— Task to carry out —
Say how many lines in the records contain the string "системы". Nothing but the number should be given.

⁂

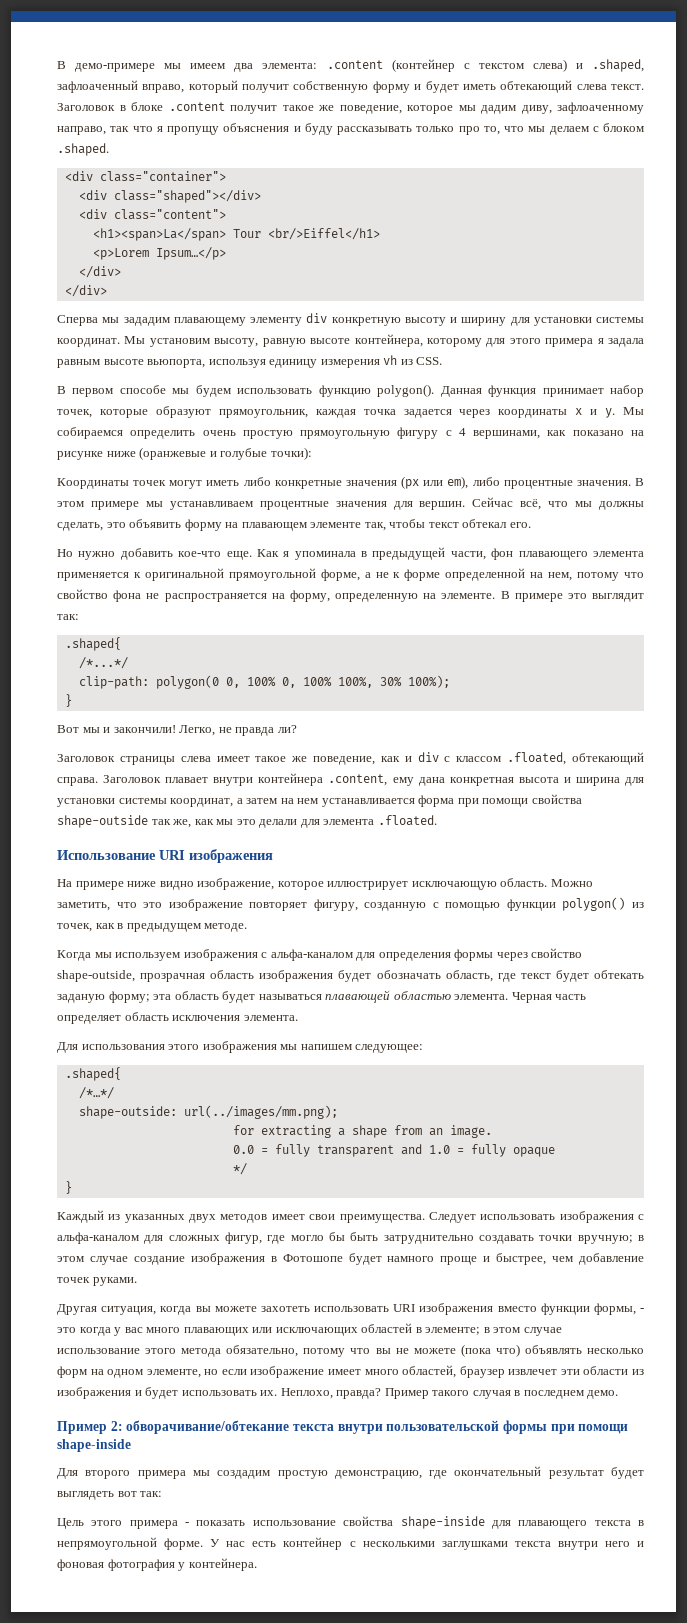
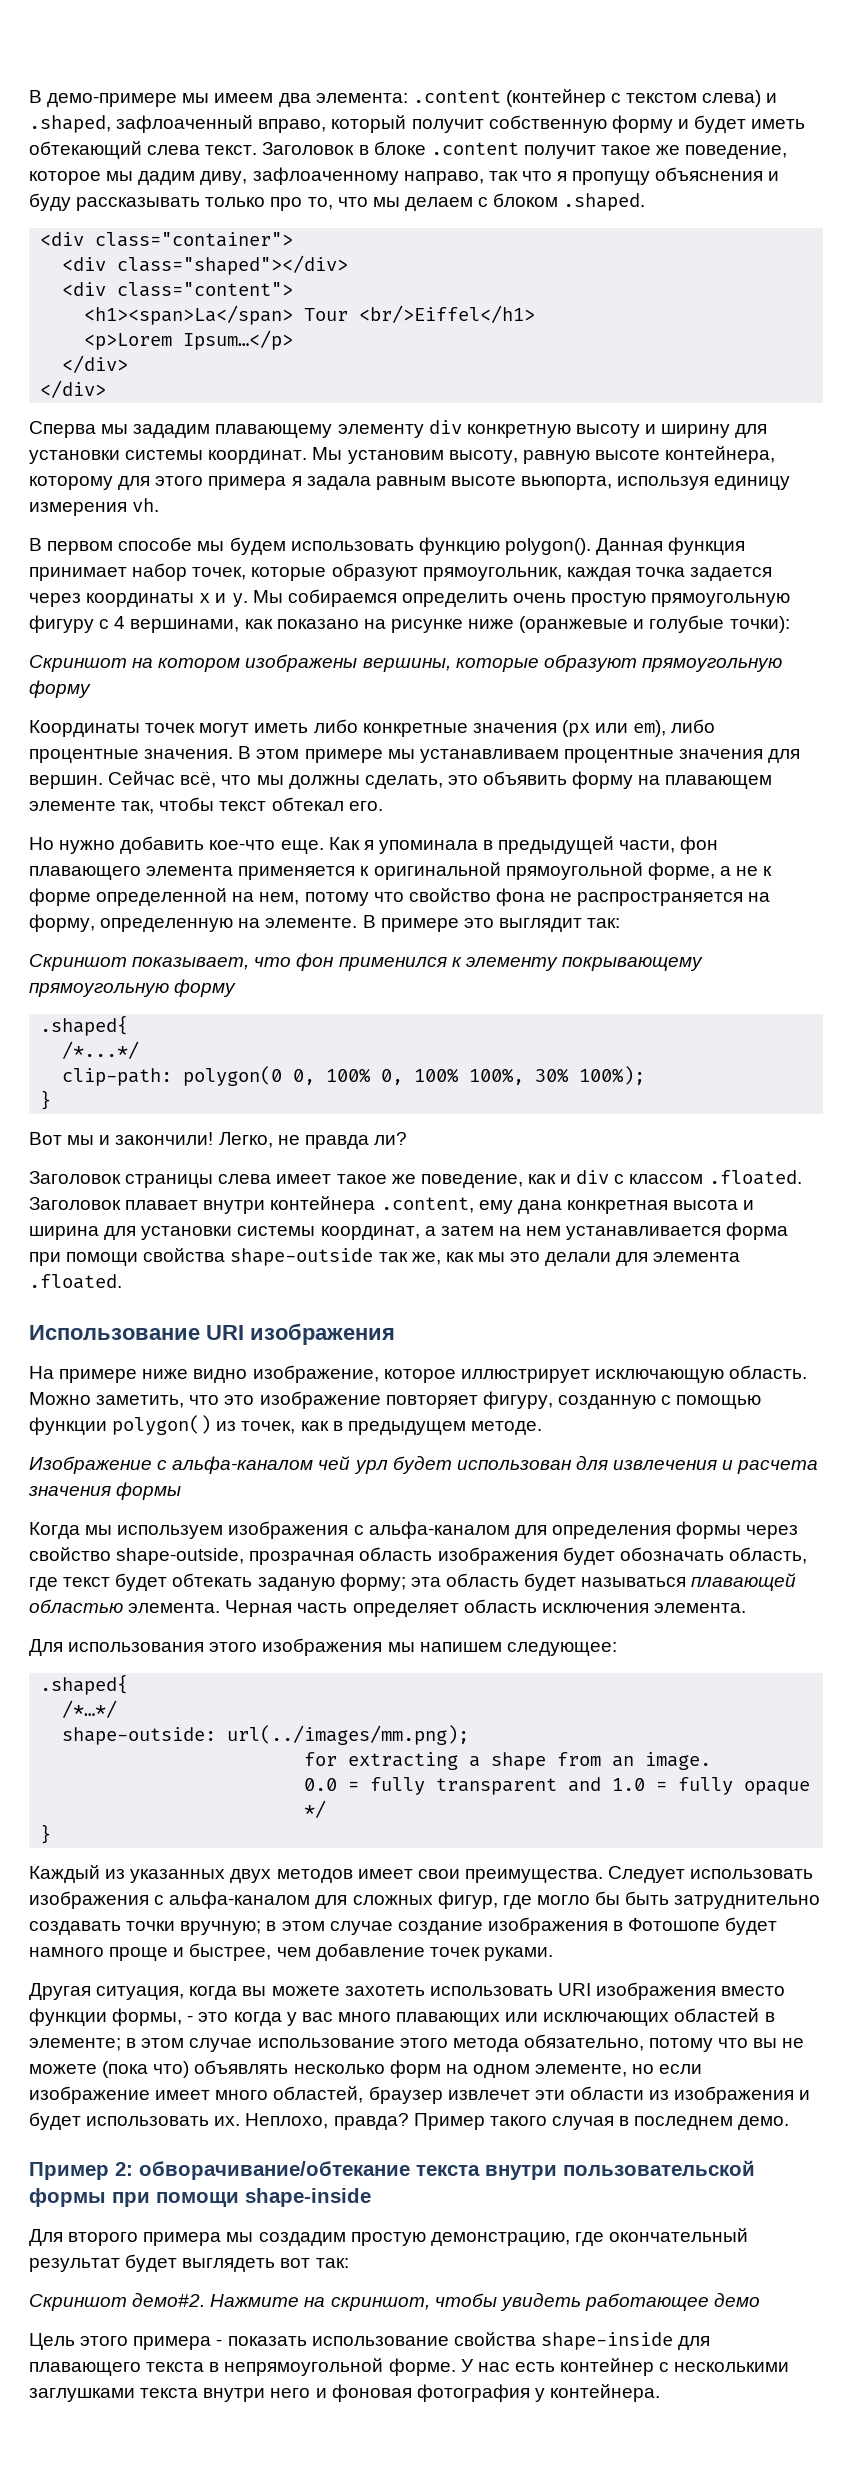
- Мы установим высоту, равную высоте контейнера, которому для этого примера я задала равным высоте вьюпорта, используя единицу измерения vh из CSS.
+ Мы установим высоту, равную высоте контейнера, которому для этого примера я задала равным высоте вьюпорта, используя единицу измерения vh.
+ Скриншот на котором изображены вершины, которые образуют прямоугольную форму
+ Скриншот показывает, что фон применился к элементу покрывающему прямоугольную форму
- Заголовок страницы слева имеет такое же поведение, как и div с классом .floated, обтекающий справа. Заголовок плавает внутри контейнера .content, ему дана конкретная высота и ширина для установки системы координат, а затем на нем устанавливается форма при помощи свойства shape-outside так же, как мы это делали для элемента .floated.
+ Заголовок страницы слева имеет такое же поведение, как и div с классом .floated. Заголовок плавает внутри контейнера .content, ему дана конкретная высота и ширина для установки системы координат, а затем на нем устанавливается форма при помощи свойства shape-outside так же, как мы это делали для элемента .floated.
+ Изображение с альфа-каналом чей урл будет использован для извлечения и расчета значения формы
+ Скриншот демо#2. Нажмите на скриншот, чтобы увидеть работающее демо

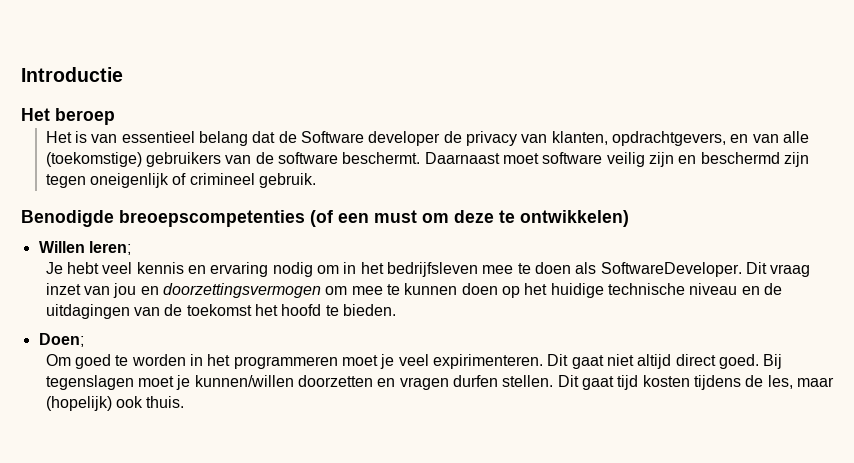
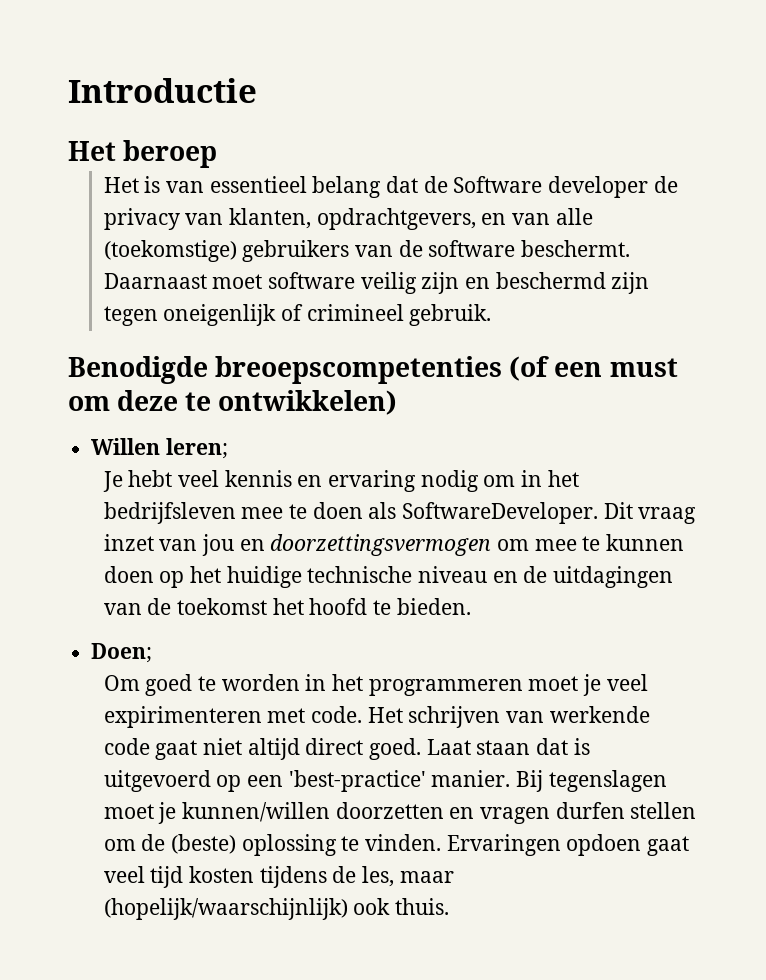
- Om goed te worden in het programmeren moet je veel expirimenteren. Dit gaat niet altijd direct goed.
+ Om goed te worden in het programmeren moet je veel expirimenteren met code. Het schrijven van werkende code gaat niet altijd direct goed.
+ Laat staan dat is uitgevoerd op een 'best-practice' manier.
- Bij tegenslagen moet je kunnen/willen doorzetten en vragen durfen stellen. Dit gaat tijd kosten tijdens de les, maar (hopelijk) ook thuis.
+ Bij tegenslagen moet je kunnen/willen doorzetten en vragen durfen stellen om de (beste) oplossing te vinden. Ervaringen opdoen gaat veel tijd kosten tijdens de les, maar (hopelijk/waarschijnlijk) ook thuis.

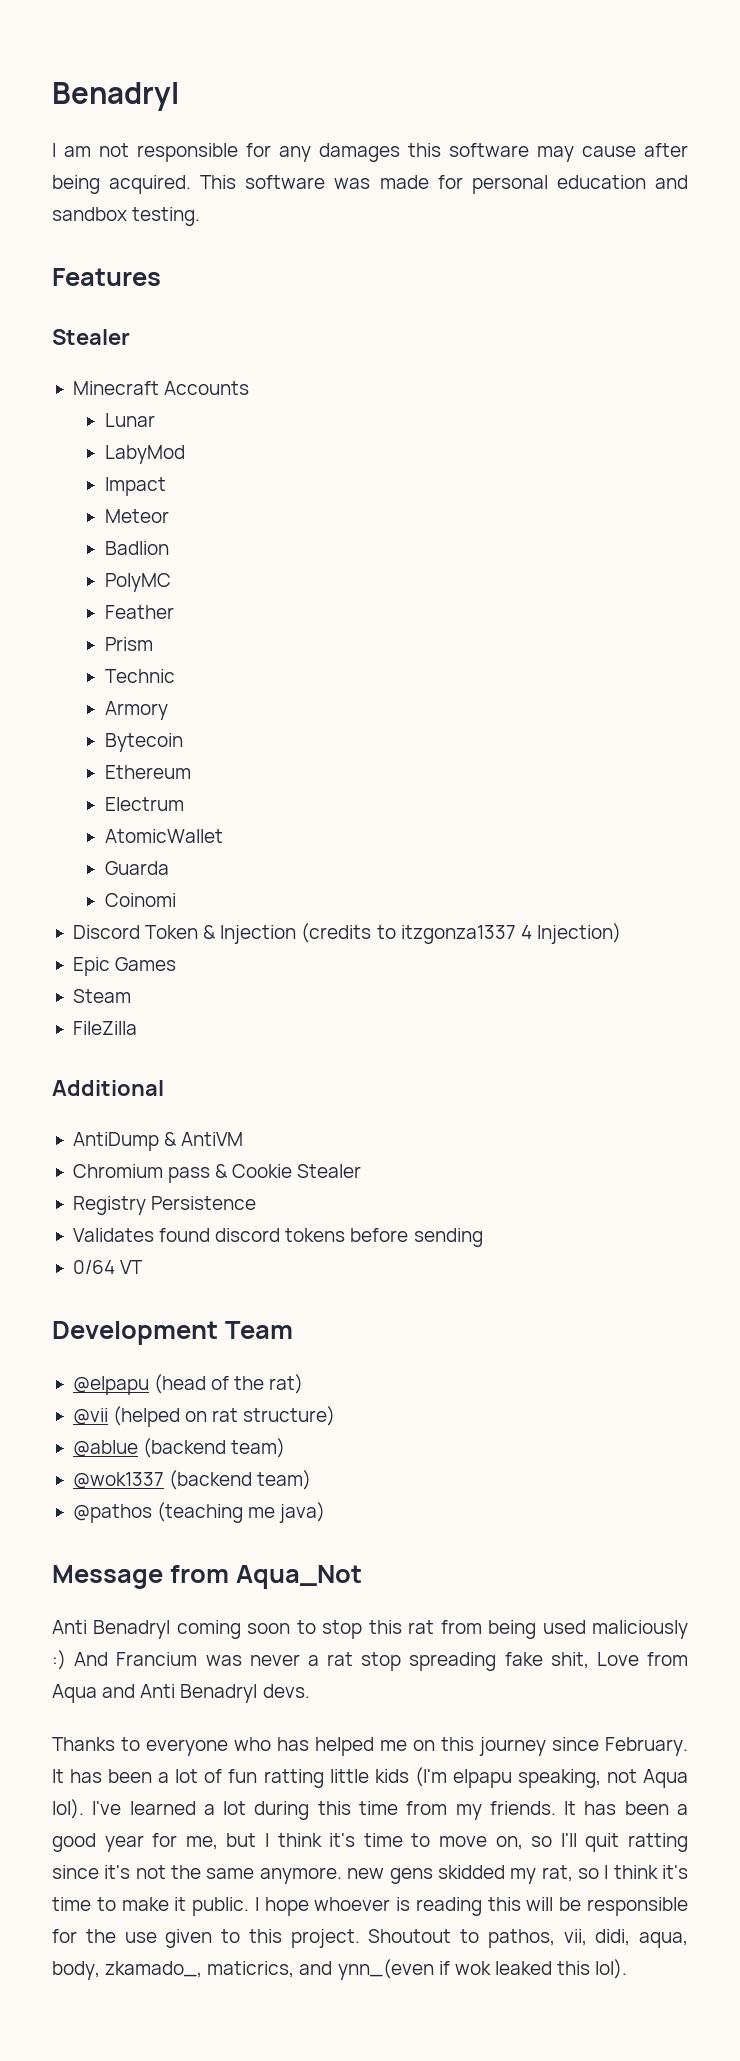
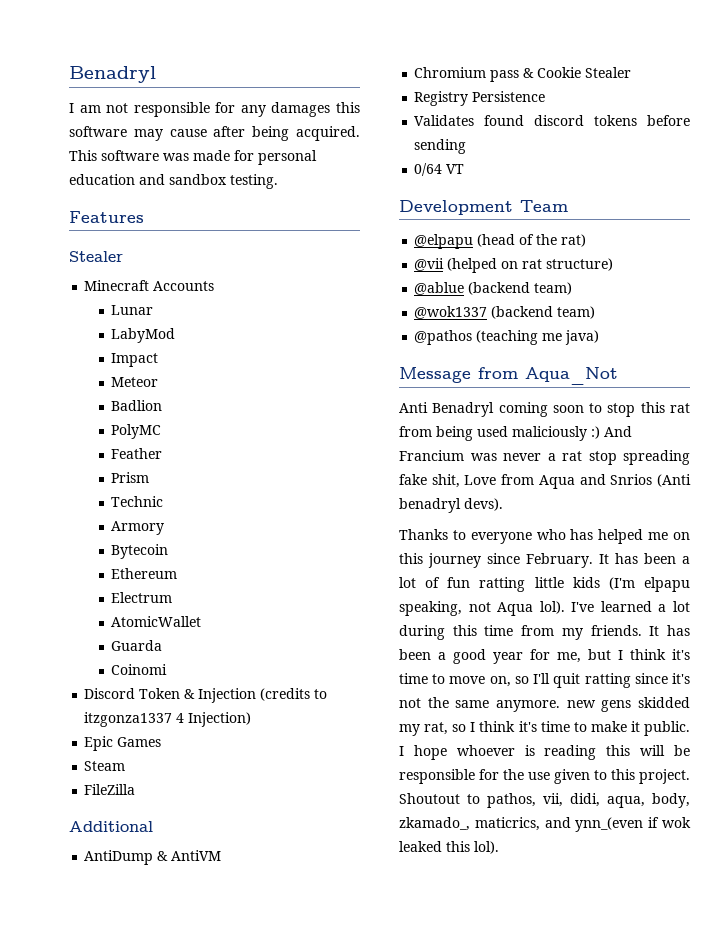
- Anti Benadryl coming soon to stop this rat from being used maliciously :) And Francium was never a rat stop spreading fake shit, Love from Aqua and Anti Benadryl devs.
+ Anti Benadryl coming soon to stop this rat from being used maliciously :) And Francium was never a rat stop spreading fake shit, Love from Aqua and Snrios (Anti benadryl devs).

⁂

— Solution for this task —
2